Puerto Rico has been a beacon for global investment, thanks to Act 60, a powerful tool that has attracted capital through highly competitive tax incentives. However, the landscape is about to change drastically. The announced reforms to this law, which, if approved, will take effect on January 1, 2026, are not just adjustments; they are a turning point that demands a sharper and more forward-thinking strategy from every investor and entrepreneur.

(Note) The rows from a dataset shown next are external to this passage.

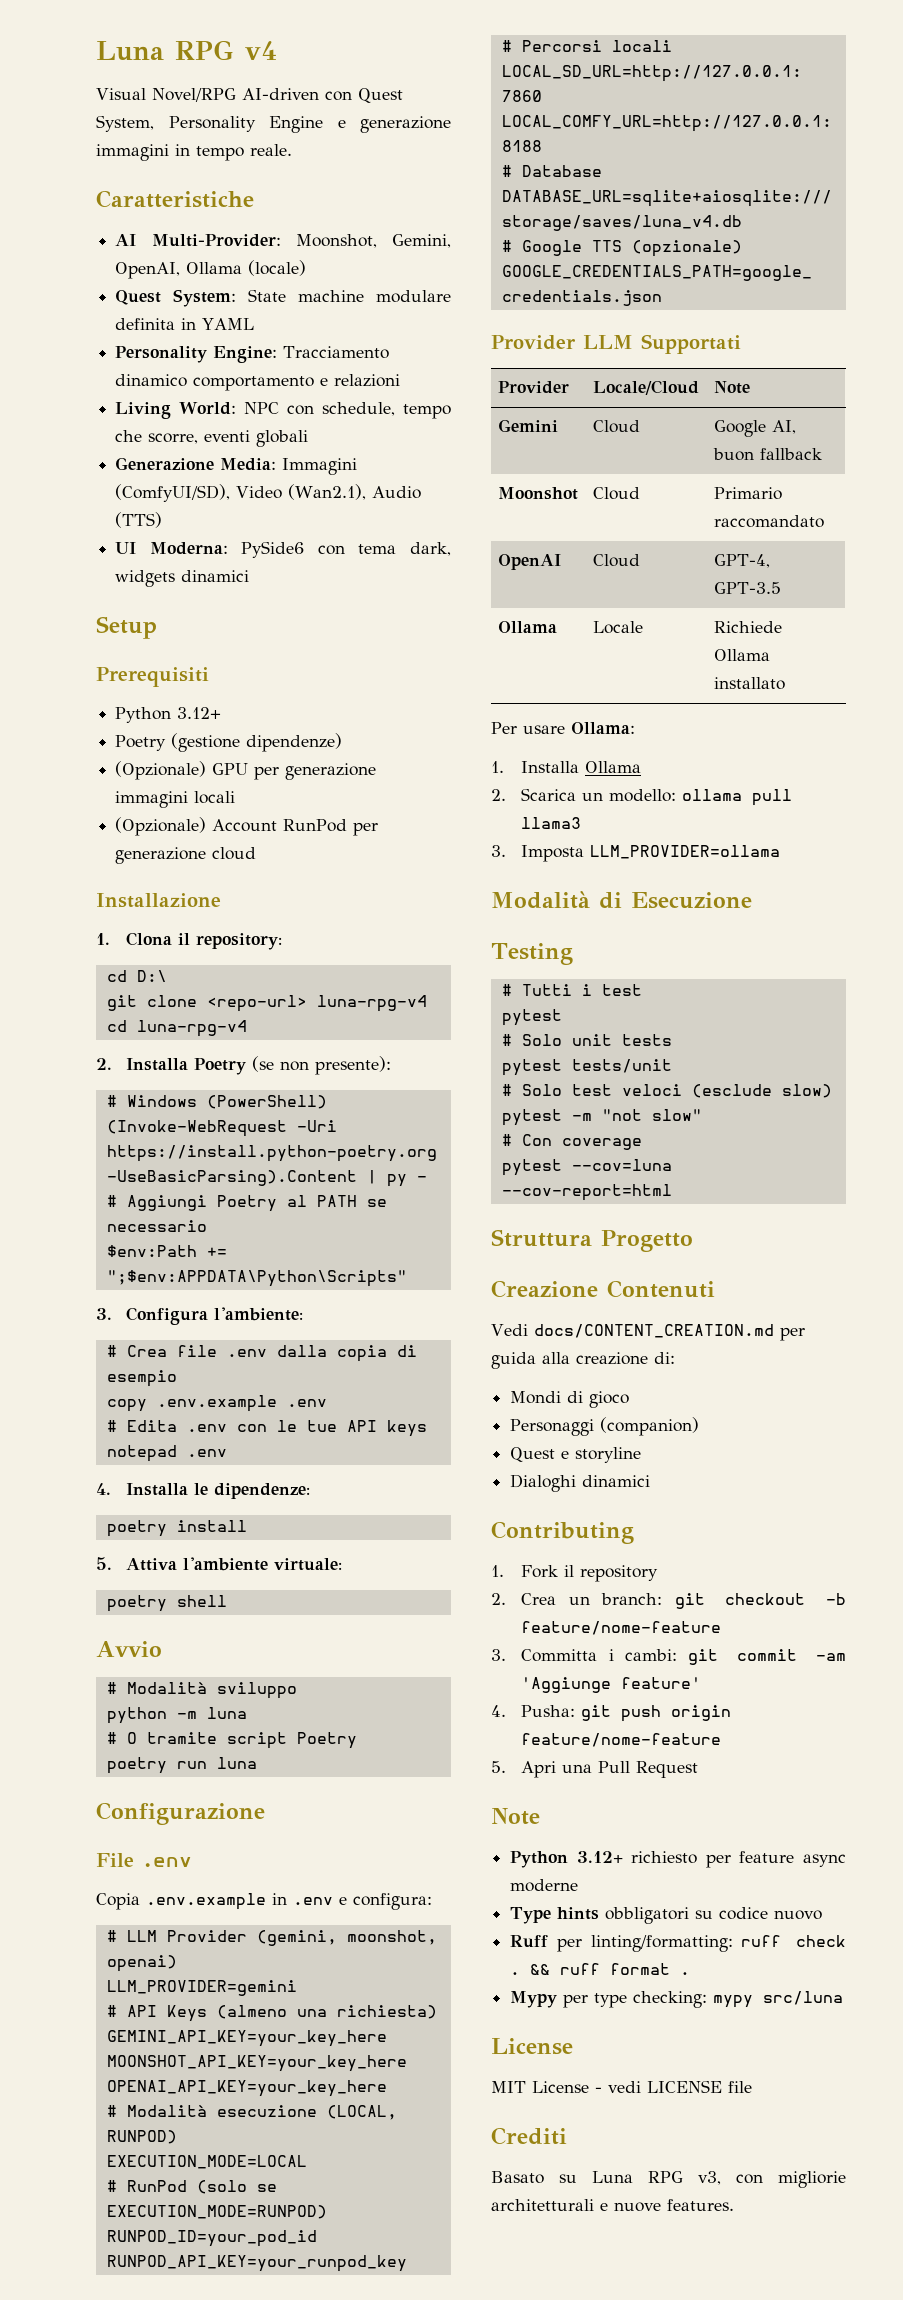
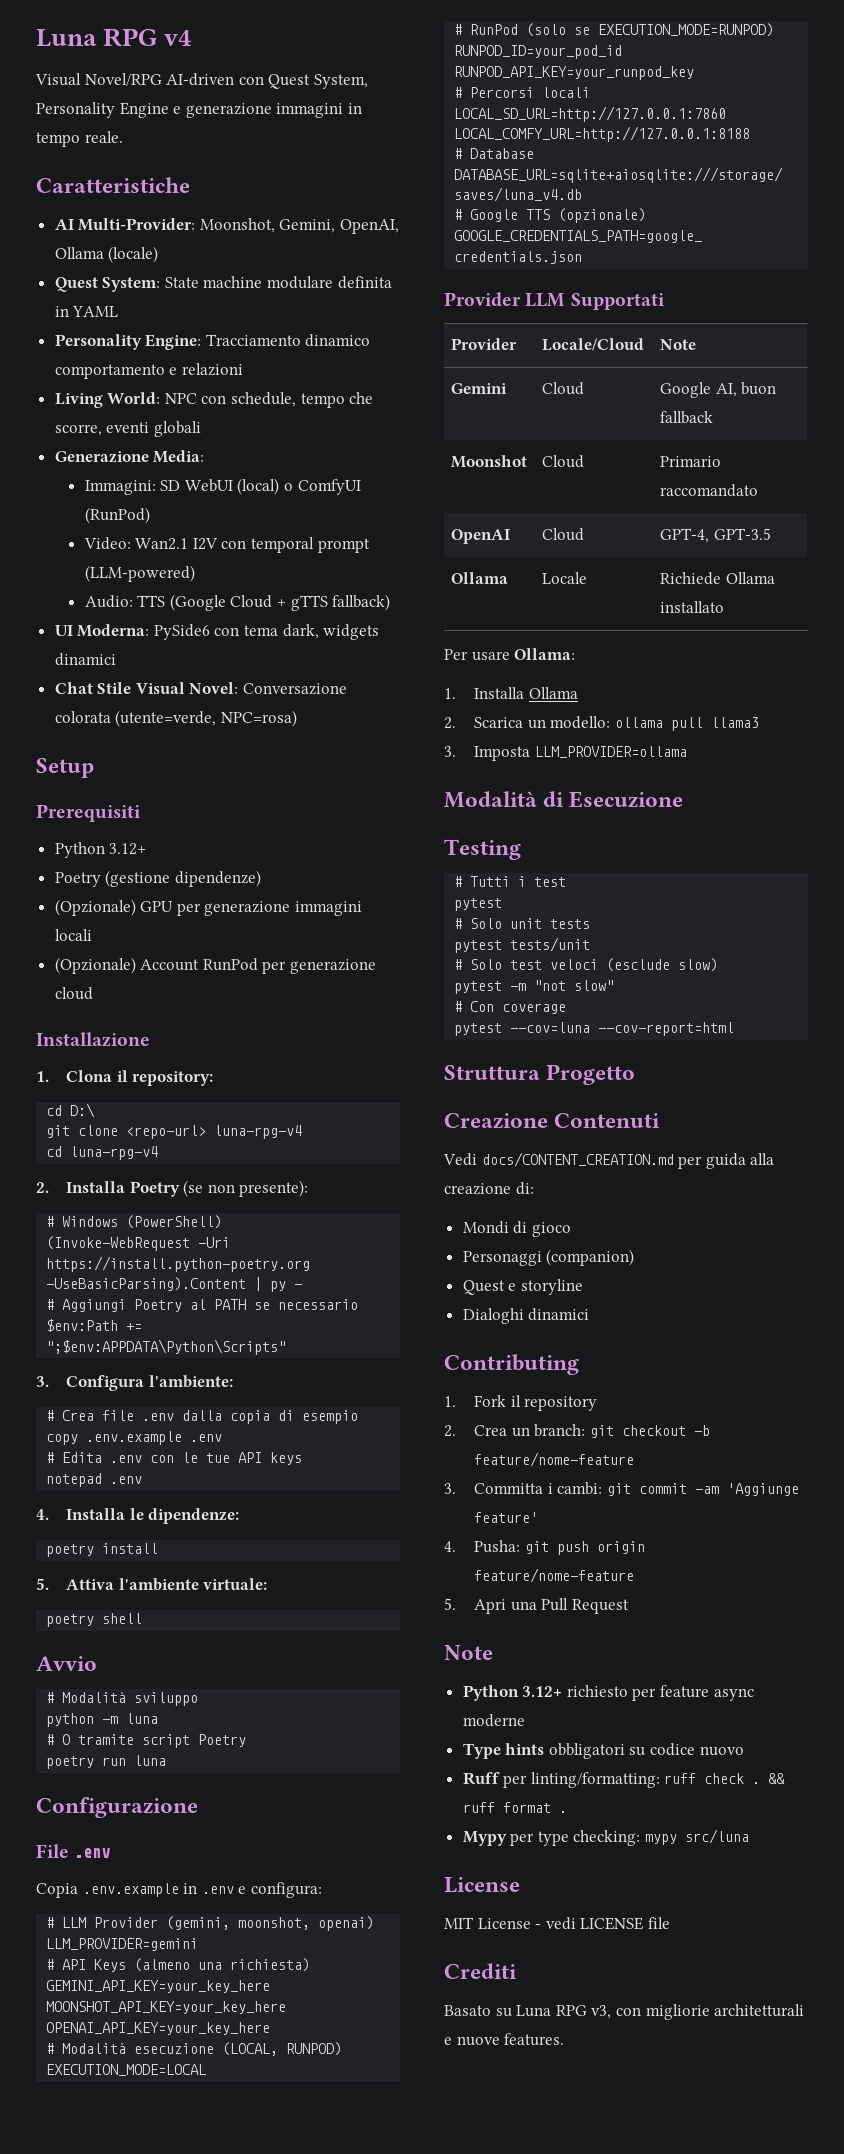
- Generazione Media: Immagini (ComfyUI/SD), Video (Wan2.1), Audio (TTS)
+ Generazione Media:
+ Immagini: SD WebUI (local) o ComfyUI (RunPod)
+ Video: Wan2.1 I2V con temporal prompt (LLM-powered)
+ Audio: TTS (Google Cloud + gTTS fallback)
+ Chat Stile Visual Novel: Conversazione colorata (utente=verde, NPC=rosa)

We know that current incentives, such as 0% on capital gains, interest, and dividends, are still available, but there is a deadline: December 31, 2025. This is the crucial moment to fully understand these reforms and, most importantly, adapt your financial plan with the speed and precision the market demands. The Countdown to 0% has Begun For investors still looking to benefit from current tax incentives, the window of opportunity is closing soon. Submitting your application before December 31, 2025, is not just a suggestion; it’s the last chance to access the original incentives of Law 60 and secure 0% before the new regulations take effect. Those who hesitate could miss out on a tax advantage that has defined strategic investment on the island for the past several years. The New Era of 4%: Redefining the Performance Strategy Starting January 1, 2026, a new tax reality will apply to new applicants: they will be subject to a flat rate of 4% on passive income (capital gains, dividends, interest). While 4% undoubtedly remains a highly competitive rate on the international stage, its implementation requires a meticulous review and adjustment of performance projections and tax implications. As a business owner, we urge you to: Thoroughly evaluate how this new rate will affect expected returns and the viability of current and future projects. Strategically redesign your investment structures and the corporate vehicles you use. Are they optimized for this new reality?

  • Clearly project how Puerto Rico will integrate into your long-term international investment strategy, considering this new variable.
  • Remember: the 4% rate is still attractive, but it requires much more precise and proactive financial planning.

    Although the new tax decree with a fixed rate of 4% on capital gains applies only to new residents who have not lived in Puerto Rico in the last 6 years, there are significant benefits for local residents under other chapters of Law 60 that are strengthened by this reform.

    Opportunities for local businesses under other chapters

    Puerto Ricans can still benefit from the following decrees under the reform:

    Chapter 3 – Exporting Services

    • 4% fixed tax rate on net income generated outside of Puerto Rico.
    • 100% exemption on distributed dividends.
    • Applies to consultants, developers, advisors, creative professionals, and more.

    Chapter 5 – Tourism

    • Up to 90% exemption on income and property taxes.
    • Incentives for the development of hotels, medical tourism, ecotourism, etc.